PROBLEM: In the records below, find the line that contains "490px; top: 385px;", then write out that line and each one after it exactly, up to and including the last.

Front-end code change data
*** Begin section ***

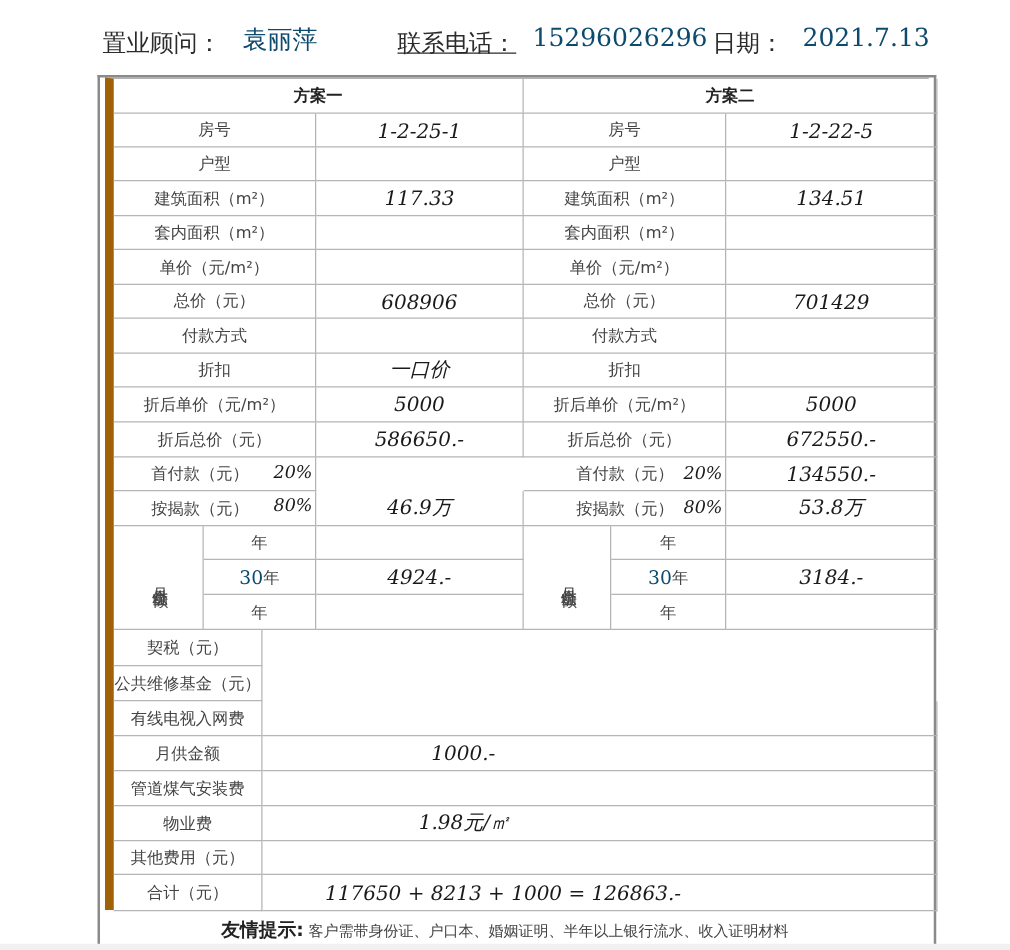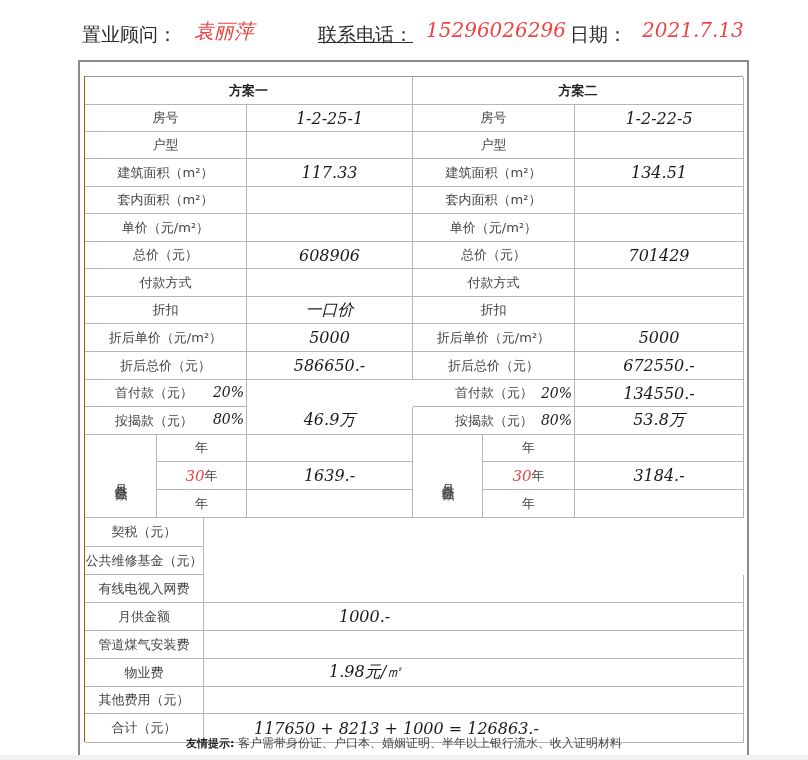--- a/index.html
+++ b/index.html
@@ -1,31 +1,31 @@
 <!DOCTYPE html>
 <html><head>
 <meta charset="utf-8">
 <style>
   * { box-sizing: border-box; margin: 0; padding: 0; }
   html, body { width: 808px; height: 760px; background: #ffffff; overflow: hidden; }
   body { position: relative; font-family: "DejaVu Sans", sans-serif; color: #333; }
   .header { position: absolute; top: 14px; left: 82px; width: 680px; height: 40px; font-size: 19px; color: #2b2b2b; }
   .header span { position: absolute; top: 8px; white-space: nowrap; }
-  .hand { font-family: "DejaVu Serif", serif; font-style: italic; color: #ef4444; }
+  .hand { font-family: "DejaVu Serif", serif; color: #0c4a6e; }
   .header .hand { font-size: 20px; top: 4px; }
   .outer { position: absolute; left: 78px; top: 60px; width: 671px; height: 700px; border: 2px solid #8a8a8a; border-bottom: none; }
   .cell { position: absolute; border-right: 1px solid #b5b5b5; border-bottom: 1px solid #b5b5b5;
           display: flex; align-items: center; justify-content: center; font-size: 13px; color: #444; white-space: nowrap; }
-  .tbl { position: absolute; left: 84px; top: 76px; width: 659px; height: 666px; border-top: 1px solid #999; border-left: 1px solid #a16207; }
+  .tbl { position: absolute; left: 84px; top: 62px; width: 659px; height: 666px; border-top: 1px solid #999; border-left: 7px solid #a16207; }
   .cell.v { font-family: "DejaVu Serif", serif; font-style: italic; font-size: 16px; color: #1a1a1a; }
   .bold { font-weight: bold; color: #222; }
   .pct { position: absolute; font-family: "DejaVu Serif", serif; font-style: italic; font-size: 14px; color: #1a1a1a; }
   .vert { writing-mode: vertical-rl; text-orientation: upright; letter-spacing: 1px; font-size: 13px; }
   .footer { position: absolute; left: 0; width: 808px; top: 735px; text-align: center; font-size: 12px; color: #444; }
-  .footer b { color: #222; font-size: 11px; }
+  .footer b { color: #222; font-size: 15px; }
   .bottombar { position: absolute; left: 0; top: 755px; width: 808px; height: 5px; background: #f1f1f1; }
 </style>
 </head>
 <body>
 
 <div class="header">
   <span style="left:0;">置业顾问：</span>
   <span class="hand" style="left:112px;">袁丽萍</span>
   <span style="left:236px;text-decoration:underline;">联系电话：</span>
   <span class="hand" style="left:344px;">15296026296</span>
@@ -94,21 +94,21 @@
     <div class="cell v" style="left: 162px; top: 358px; width: 166px; height: 27px;"></div>
     <div class="cell" style="left: 398px; top: 358px; width: 92px; height: 27px;">
       <span class="hand" style="font-size: 15px;"></span>
       <span>年</span>
     </div>
     <div class="cell v" style="left: 490px; top: 358px; width: 169px; height: 27px;"></div>
     <div class="cell" style="left: 72px; top: 385px; width: 90px; height: 28px;">
       <span class="hand" style="font-size: 15px;">30</span>
       <span>年</span>
     </div>
-    <div class="cell v" style="left: 162px; top: 385px; width: 166px; height: 28px;">1639.-</div>
+    <div class="cell v" style="left: 162px; top: 385px; width: 166px; height: 28px;">4924.-</div>
     <div class="cell" style="left: 398px; top: 385px; width: 92px; height: 28px;">
       <span class="hand" style="font-size: 15px;">30</span>
       <span>年</span>
     </div>
     <div class="cell v" style="left: 490px; top: 385px; width: 169px; height: 28px;">3184.-</div>
     <div class="cell" style="left: 72px; top: 413px; width: 90px; height: 28px;">
       <span class="hand" style="font-size: 15px;"></span>
       <span>年</span>
     </div>
     <div class="cell v" style="left: 162px; top: 413px; width: 166px; height: 28px;"></div>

*** End section ***

REPLY:
     <div class="cell v" style="left: 490px; top: 385px; width: 169px; height: 28px;">3184.-</div>
     <div class="cell" style="left: 72px; top: 413px; width: 90px; height: 28px;">
       <span class="hand" style="font-size: 15px;"></span>
       <span>年</span>
     </div>
     <div class="cell v" style="left: 162px; top: 413px; width: 166px; height: 28px;"></div>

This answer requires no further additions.